►
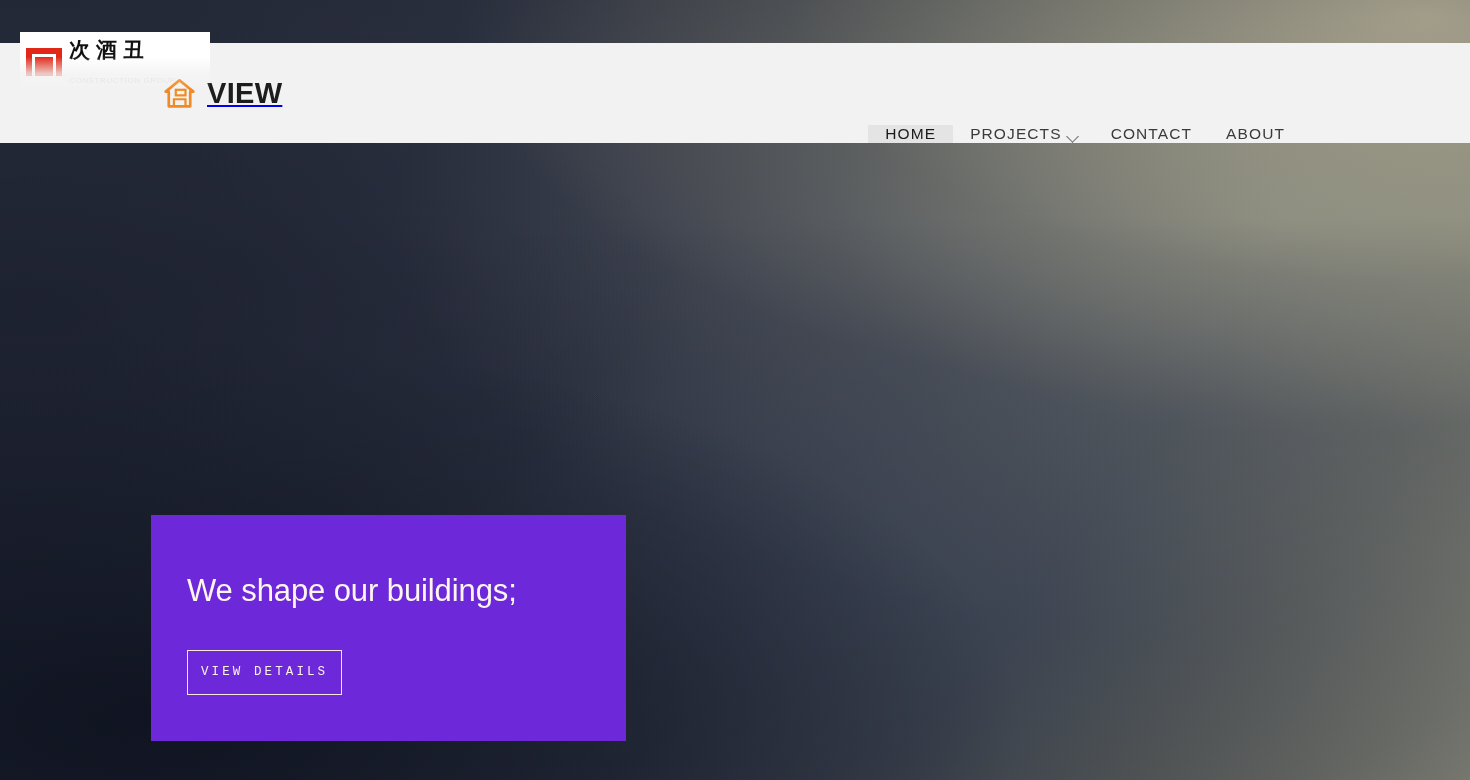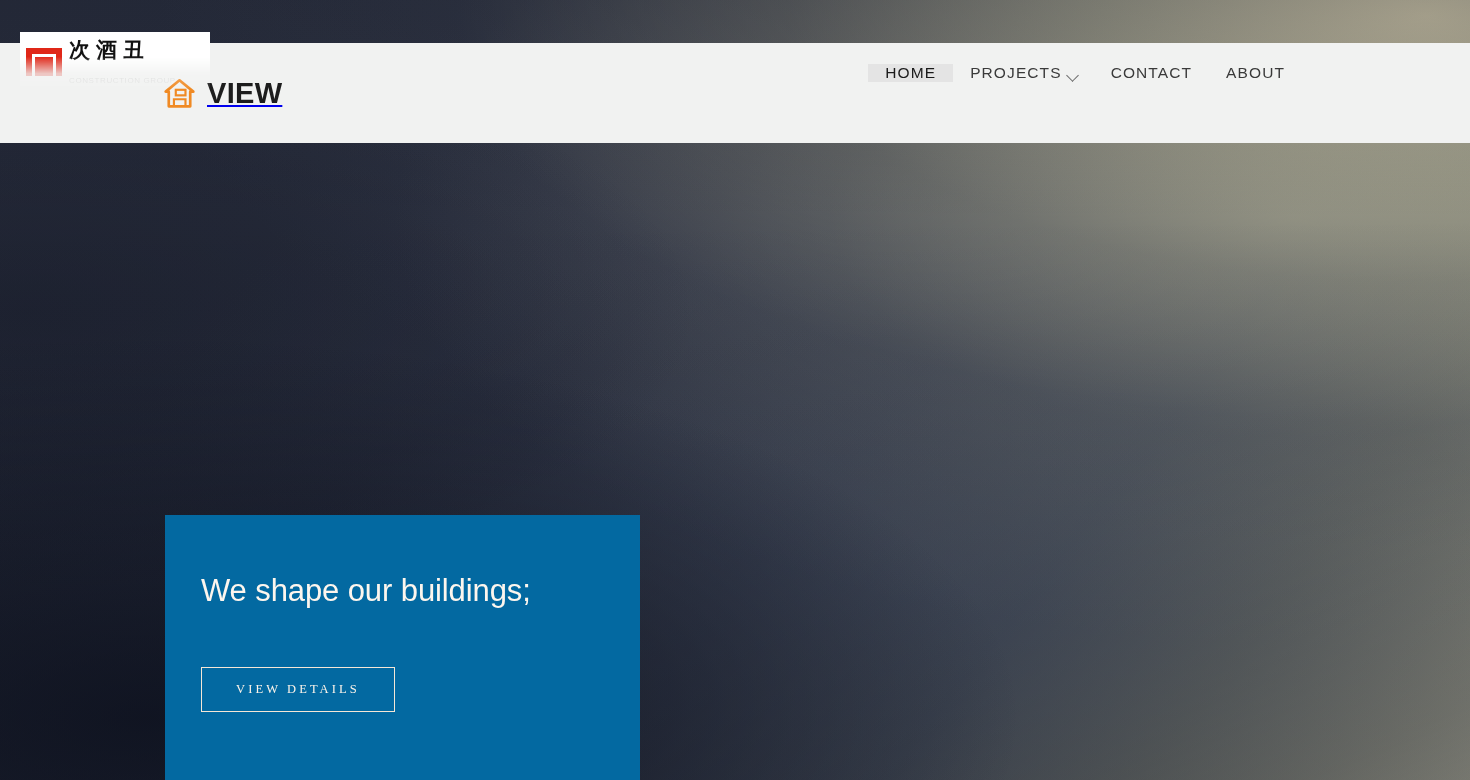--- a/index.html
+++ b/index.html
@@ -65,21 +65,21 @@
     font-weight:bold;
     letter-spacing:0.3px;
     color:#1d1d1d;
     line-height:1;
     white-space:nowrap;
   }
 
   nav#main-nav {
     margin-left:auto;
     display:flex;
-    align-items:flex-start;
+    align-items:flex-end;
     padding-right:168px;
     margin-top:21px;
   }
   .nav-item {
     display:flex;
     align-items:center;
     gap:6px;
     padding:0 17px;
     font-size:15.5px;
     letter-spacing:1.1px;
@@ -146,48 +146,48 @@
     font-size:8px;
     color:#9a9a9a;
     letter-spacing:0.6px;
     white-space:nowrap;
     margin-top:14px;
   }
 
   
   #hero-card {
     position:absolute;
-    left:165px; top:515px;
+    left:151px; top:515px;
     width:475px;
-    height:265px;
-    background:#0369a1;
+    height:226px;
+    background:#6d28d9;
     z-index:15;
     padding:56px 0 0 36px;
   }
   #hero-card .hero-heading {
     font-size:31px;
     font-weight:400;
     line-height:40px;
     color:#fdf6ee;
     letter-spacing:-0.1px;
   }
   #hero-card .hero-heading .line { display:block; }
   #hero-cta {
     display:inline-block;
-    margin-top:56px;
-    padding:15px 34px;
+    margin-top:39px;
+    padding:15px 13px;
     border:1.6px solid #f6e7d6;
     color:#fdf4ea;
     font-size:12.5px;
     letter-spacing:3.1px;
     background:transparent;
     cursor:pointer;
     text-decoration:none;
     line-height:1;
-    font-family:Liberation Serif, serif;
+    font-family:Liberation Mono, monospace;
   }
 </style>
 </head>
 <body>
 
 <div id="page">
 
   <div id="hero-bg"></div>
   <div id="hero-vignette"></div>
◄
►
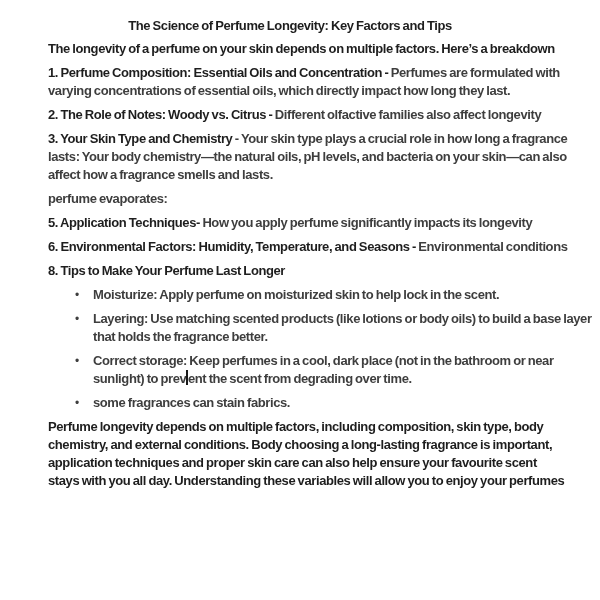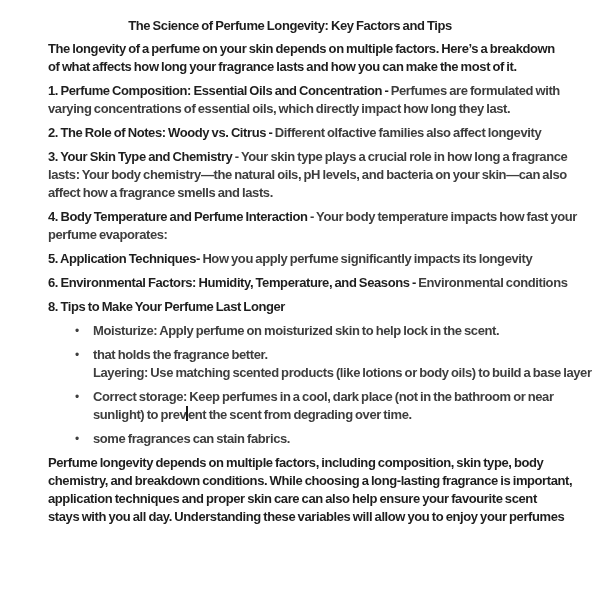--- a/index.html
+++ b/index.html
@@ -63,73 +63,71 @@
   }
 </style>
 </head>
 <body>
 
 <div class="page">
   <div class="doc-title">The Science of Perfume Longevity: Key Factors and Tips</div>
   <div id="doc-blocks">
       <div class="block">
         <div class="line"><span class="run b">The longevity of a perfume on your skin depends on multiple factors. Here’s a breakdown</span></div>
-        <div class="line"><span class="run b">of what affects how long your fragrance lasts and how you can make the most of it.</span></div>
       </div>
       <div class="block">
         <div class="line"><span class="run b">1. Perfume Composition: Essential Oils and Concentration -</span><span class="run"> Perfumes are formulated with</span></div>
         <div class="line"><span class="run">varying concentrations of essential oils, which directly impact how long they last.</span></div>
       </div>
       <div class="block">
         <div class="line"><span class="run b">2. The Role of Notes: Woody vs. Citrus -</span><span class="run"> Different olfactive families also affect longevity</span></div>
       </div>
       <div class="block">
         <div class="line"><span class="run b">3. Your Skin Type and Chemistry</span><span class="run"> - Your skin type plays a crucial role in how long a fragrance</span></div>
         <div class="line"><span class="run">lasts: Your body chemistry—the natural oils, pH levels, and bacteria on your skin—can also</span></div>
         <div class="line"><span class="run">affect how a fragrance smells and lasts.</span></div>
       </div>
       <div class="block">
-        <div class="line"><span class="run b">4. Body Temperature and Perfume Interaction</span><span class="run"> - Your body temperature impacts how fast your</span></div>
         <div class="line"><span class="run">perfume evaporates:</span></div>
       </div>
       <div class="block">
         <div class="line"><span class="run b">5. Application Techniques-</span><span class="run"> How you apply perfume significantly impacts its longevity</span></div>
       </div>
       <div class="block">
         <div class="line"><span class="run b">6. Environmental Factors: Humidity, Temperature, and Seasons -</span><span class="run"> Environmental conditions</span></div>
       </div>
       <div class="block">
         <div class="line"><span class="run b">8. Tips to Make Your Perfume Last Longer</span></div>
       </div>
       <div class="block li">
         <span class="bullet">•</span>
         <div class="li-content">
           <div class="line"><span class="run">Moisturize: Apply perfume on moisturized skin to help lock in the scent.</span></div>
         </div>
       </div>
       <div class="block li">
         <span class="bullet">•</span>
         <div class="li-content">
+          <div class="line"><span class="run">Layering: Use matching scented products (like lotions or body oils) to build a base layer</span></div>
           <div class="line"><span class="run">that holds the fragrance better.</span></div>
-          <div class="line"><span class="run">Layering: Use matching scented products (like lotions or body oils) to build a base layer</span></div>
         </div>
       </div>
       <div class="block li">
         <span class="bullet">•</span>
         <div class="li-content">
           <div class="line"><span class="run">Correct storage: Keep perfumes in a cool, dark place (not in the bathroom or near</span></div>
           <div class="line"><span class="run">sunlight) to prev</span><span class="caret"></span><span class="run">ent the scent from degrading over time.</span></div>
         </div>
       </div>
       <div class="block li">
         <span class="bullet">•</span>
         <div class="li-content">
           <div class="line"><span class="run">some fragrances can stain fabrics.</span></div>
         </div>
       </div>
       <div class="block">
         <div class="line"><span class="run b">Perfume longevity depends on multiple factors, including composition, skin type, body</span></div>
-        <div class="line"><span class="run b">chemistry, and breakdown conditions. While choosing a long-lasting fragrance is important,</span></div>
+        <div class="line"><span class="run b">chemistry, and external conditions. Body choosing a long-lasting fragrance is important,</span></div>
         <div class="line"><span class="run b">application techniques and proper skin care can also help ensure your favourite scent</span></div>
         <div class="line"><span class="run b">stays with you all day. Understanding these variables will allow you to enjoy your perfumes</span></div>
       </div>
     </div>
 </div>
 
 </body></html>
◄
Report every line of the preceding listing where the string "size" occurs.

     font-size:15.5px;
     font-size:8px;
     font-size:31px;
     font-size:12.5px;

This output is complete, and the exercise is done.